The average American shops for groceries 1.6 times a week. Through proper meal planning and shopping, you can easily get those trips down to 1 time a week. Cutting out that extra stop each week could save you about an hour per week.  

Save money

how to meal plan to save money and time

When you purchase food with a plan and then eat what you buy, you will save money. 

  1. Purchase food with a plan.
  2. Eat what you buy.
  3. Save money. 

It really is that simple. 

The average American throws away about 25% of the food they buy at an average of $133/mo ($133/mo thrown in the trash each month). If we can reduce your waste by getting you to purchase food with a plan and eat what you buy, you could save about $100/mo just by stopping throwing your food in the trash

The average American also spends $3500 a year on food away from home.

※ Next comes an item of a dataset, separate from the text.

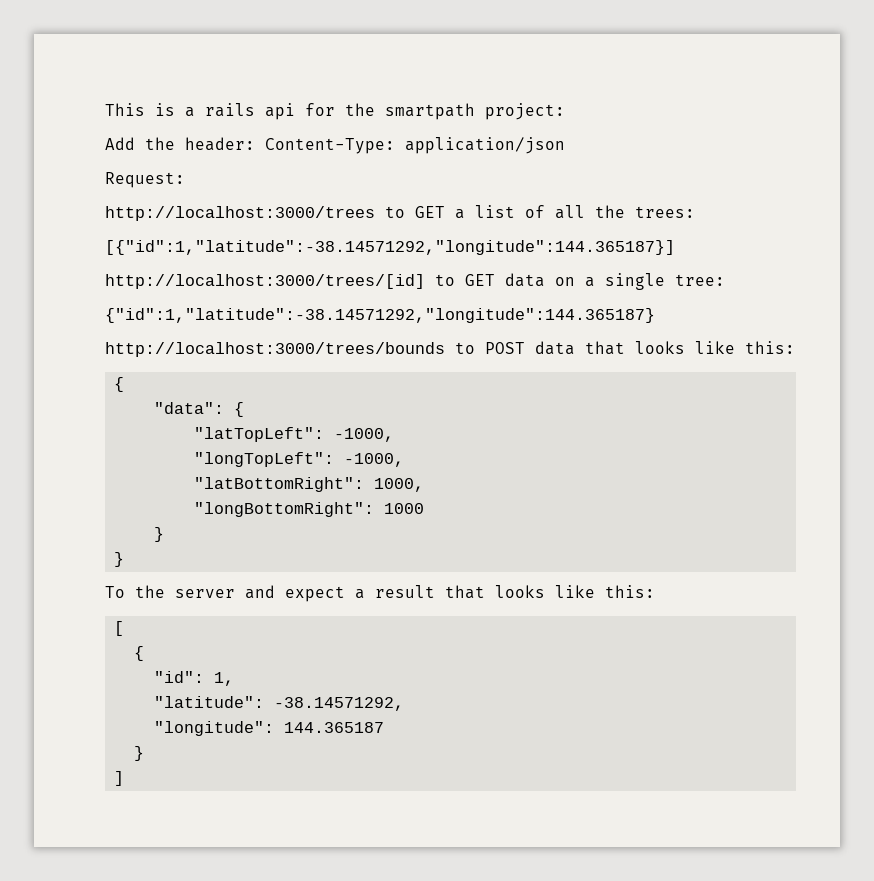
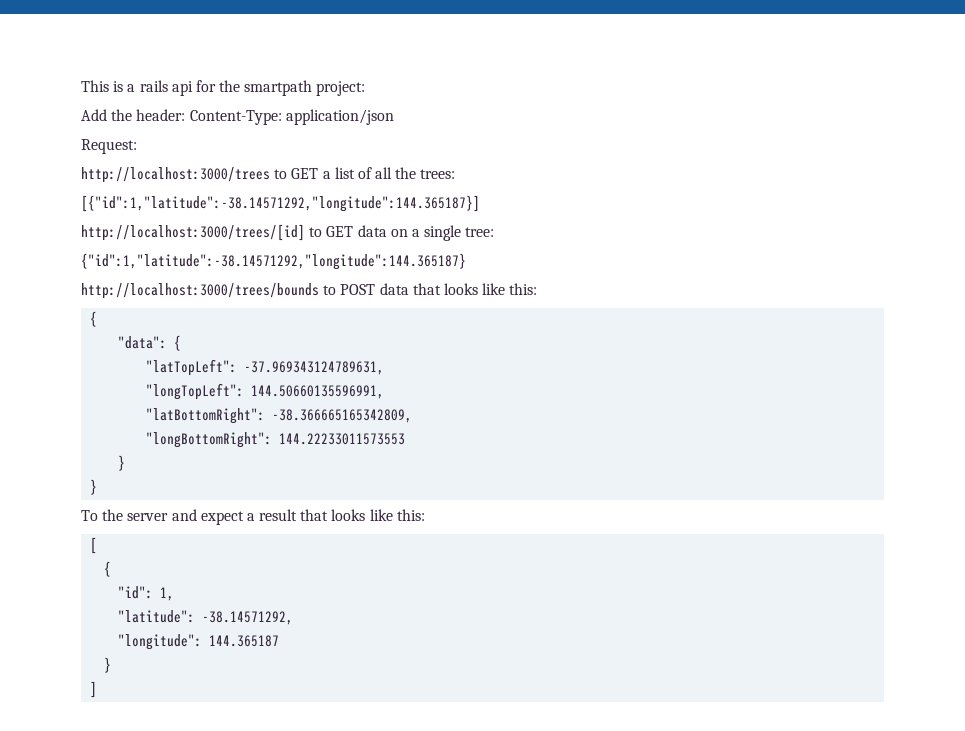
[334,428,395,442] -1000, -> [244,361,385,375] -37.969343124789631,
[344,453,405,467] -1000, -> [251,385,385,399] 144.50660135596991,
[374,478,425,492] 1000, -> [272,409,413,423] -38.366665165342809,
[384,503,425,514] 1000 -> [279,433,406,445] 144.22233011573553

That’s almost $300/mo. On average, food away from home is about 3 times the cost of food prepared at home. So, in this case, if the average American cooked meals at home in place of their takeout meals, they would save about $200 a month. Now, I know that sometimes we eat out for pleasure, entertainment, or special occasions.

But, let’s be honest, the majority of the time, we are eating out because we didn’t make a plan for dinner. 

So…if I can help you make a plan to eat at home AND eat the food that you buy, you can cut your food bill by about $300/mo. $300 a month!!! That’s an incredible amount of money for a relatively small change. Simply purchase food with a plan and eat what you buy.  

Save energy. 

I think everyone knows that you save time and money when you meal plan, but I personally think the biggest effect of meal planning is saving energy. I want to spend the most time here because I think this is the biggest benefit of meal planning – and is rarely acknowledged.

If you’ve heard of decision fatigue, you will know where I am going with this.

Decision fatigue is where you get so tired from all the decisions you make each day that you run out of energy to commit to making good decisions and you start making decisions that don’t match your core values.

In the case of meal planning, we may give in to convenience foods, drive through, take out, or simple food that’s not as targeted for our goals as we would like it to be – all because we are too tired to make and implement the hard decisions. 

Let me show you what I mean… 

In our home, we have 6 people who live here. Let’s assume they all eat 3 times a day. That’s 18 meals a day for our family. 18 meals a day times 7 days is 126 meals a week.

126 meals a week happen in our home!!!


Isn’t that just staggering?? That’s 126 decisions that I, as the person in charge of food in our home, am responsible for making. 

When I don’t make a predetermined plan for food, it’s not like I get a free pass and don’t have to make food decisions. No. I still have to make all of those same food decisions. I just have to make those 126 decisions individually. 126 food decisions. Every…single…week. Day after day. Several times a day. No wonder we are exhausted by food! That’s a LOT of decisions. 

Conversely…when I make a predetermined meal plan, I sit down – 1 time a week – and make all those decisions at one time. In one single 30-minute time frame, I make all 126 decisions at once. Then, during the week, I NO LONGER have to think about food at all. For 6 more days, I am clear. I have no more decisions to make at all. This frees my energy for other things in my life – rather than thinking about food up to 18 times a day. 

Make no mistake, everyone is meal planning. Every single week. It’s just a matter if you are doing it 1 time a week or 126 times a week.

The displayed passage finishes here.